If you don’t understand why, go google image search anglerfish. I’ll wait.
I’ve seen sharks at the aquarium and handled dogfish on the fishing boat, and we occasionally play with octopuses in our neighbourhood vegetable market. But I’d never seen a real angler fish until last night, when I was picking up take-out at one of our favourite local restaurants. They have a big display of live and nearly-alive seafood that changes every night, depending on what the boss finds at the seaside market. I wasn’t sure what these fish were at first, but the teeth got my attention:
The staff told me 安康鱼 ān kāng yú, which my dictionaries don’t have. But between Baidu and Pleco we found it: it’s a monkfish 鮟鱇 ān kāng, which is a kind of anglerfish (notice the real name is nearly the same as our initial search, except with a “fish” radical added to each character: 鱼 + 安 = 鮟 / 鱼 + 康 = 鱇).
Anglerfish! How cool is that? Their… bioluminescent things (I won’t even pretend to know what the actual word is) were plastered down on their heads and don’t show in the photos, but it was easy to lift them up for a look.
A google image search for monkfish turns up what looks like the exact same fish as in the restaurant — a particular kind of very ugly anglerfish.
A google search for anglerfish will give you nightmares.
I remember as a kid being told how there were people on other countries who were so poor they had to eat fish heads and rice. The general point about how good we have it in the West compared to most of the rest of the world is more or less legit, but it never occurred to me then that people in other countries might actually like fish heads.
(From one of our neighbourhood restaurants.)
Our group of Chinese preschool employees celebrating Teacher’s Day with dinner at an extravagant Chinese BBQ buffet last weekend was actually told to quiet down by the restaurant staff.
We were too loud for a Chinese restaurant. Too loud. For a Chinese restaurant! This has got to be a first ever. A world record. A major breakthrough in physics. A hole in the space-time continuum. Or something.
What, there’s a lineup of huge glass jars of whole snakes, lizards and deer penises soaking in booze on the drink counter? Well what did you expect to find there? This is China; China’s a whole nother version of normal.

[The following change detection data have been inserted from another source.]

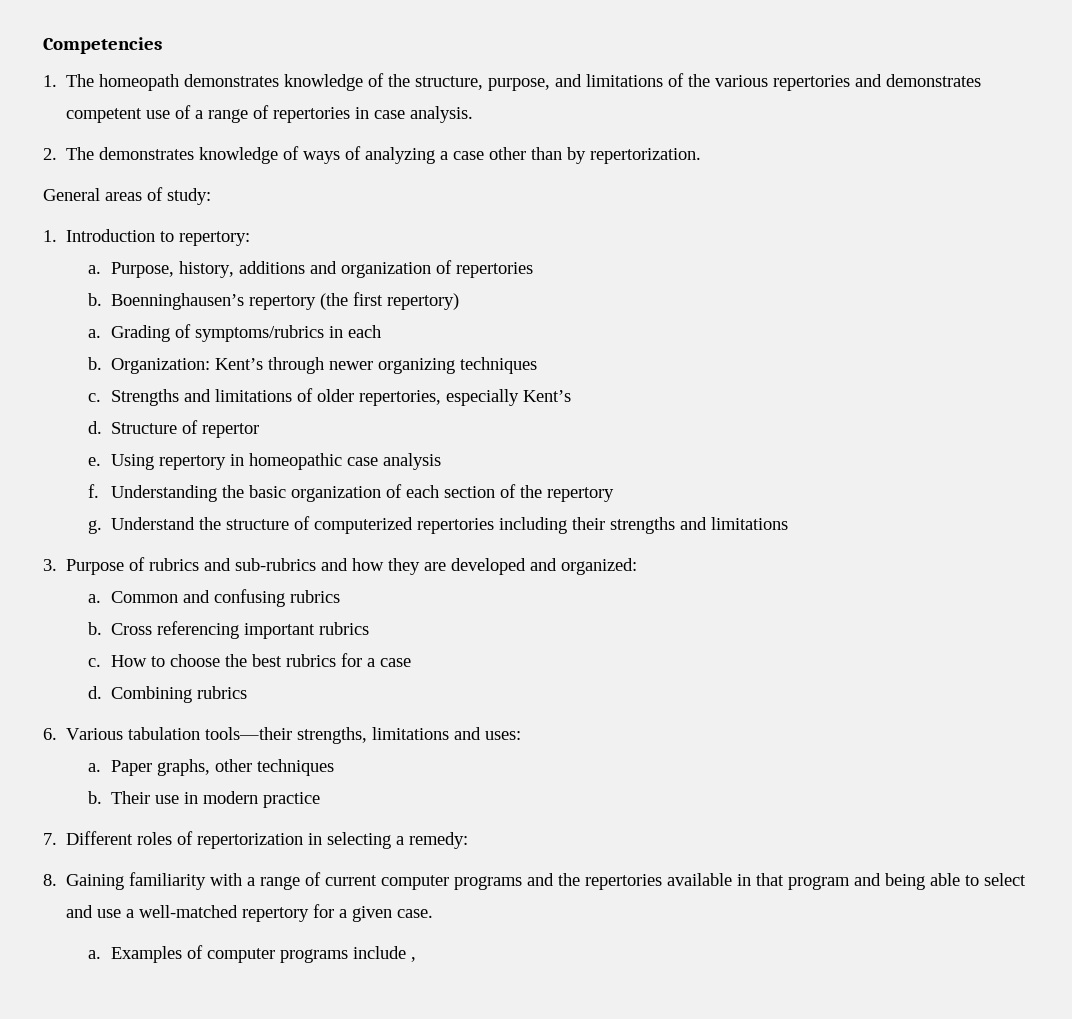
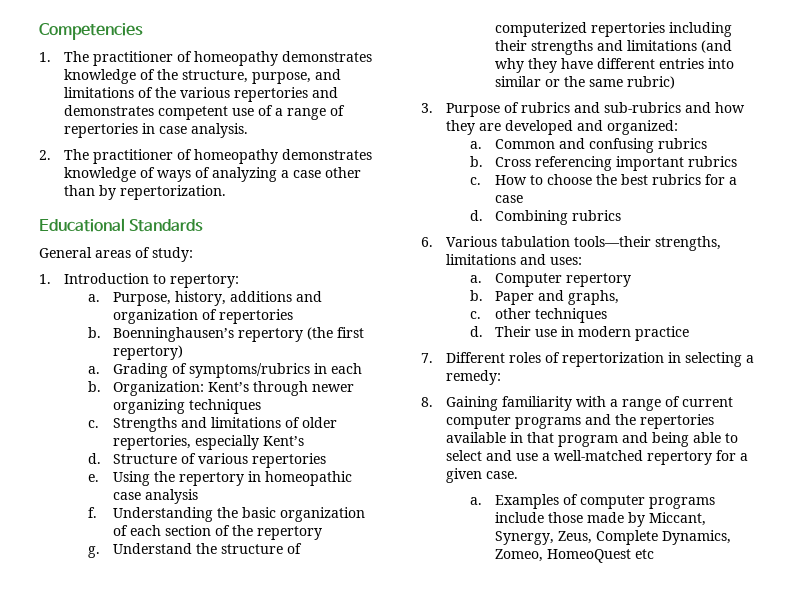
- 1. The homeopath demonstrates knowledge of the structure, purpose, and limitations of the various repertories and demonstrates competent use of a range of repertories in case analysis.
+ 1. The practitioner of homeopathy demonstrates knowledge of the structure, purpose, and limitations of the various repertories and demonstrates competent use of a range of repertories in case analysis.
- 2. The demonstrates knowledge of ways of analyzing a case other than by repertorization.
+ 2. The practitioner of homeopathy demonstrates knowledge of ways of analyzing a case other than by repertorization.
+ Educational Standards
- Structure of repertor
+ Structure of various repertories
- Using repertory in homeopathic case analysis
+ Using the repertory in homeopathic case analysis
- Understand the structure of computerized repertories including their strengths and limitations
+ Understand the structure of computerized repertories including their strengths and limitations (and why they have different entries into similar or the same rubric)
- Paper graphs, other techniques
- b.
+ Computer repertory
+ b. Paper and graphs,
+ c. other techniques
+ d.
- Examples of computer programs include ,
+ Examples of computer programs include those made by Miccant, Synergy, Zeus, Complete Dynamics, Zomeo, HomeoQuest etc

Our preschool staff had Teacher’s Day dinner at an extravagant BBQ buffet, which included all-you-can-drink beer and traditional Chinese health tonics:
Lizards, snakes, various roots, gǒuqǐ berries (枸杞), etc. of various combinations soaked in hard Chinese liquor （白酒）:
These kinds of tonics are not uncommon in Chinese restaurants around here. They’re usually intended to 补阳 (supplement your male qualities).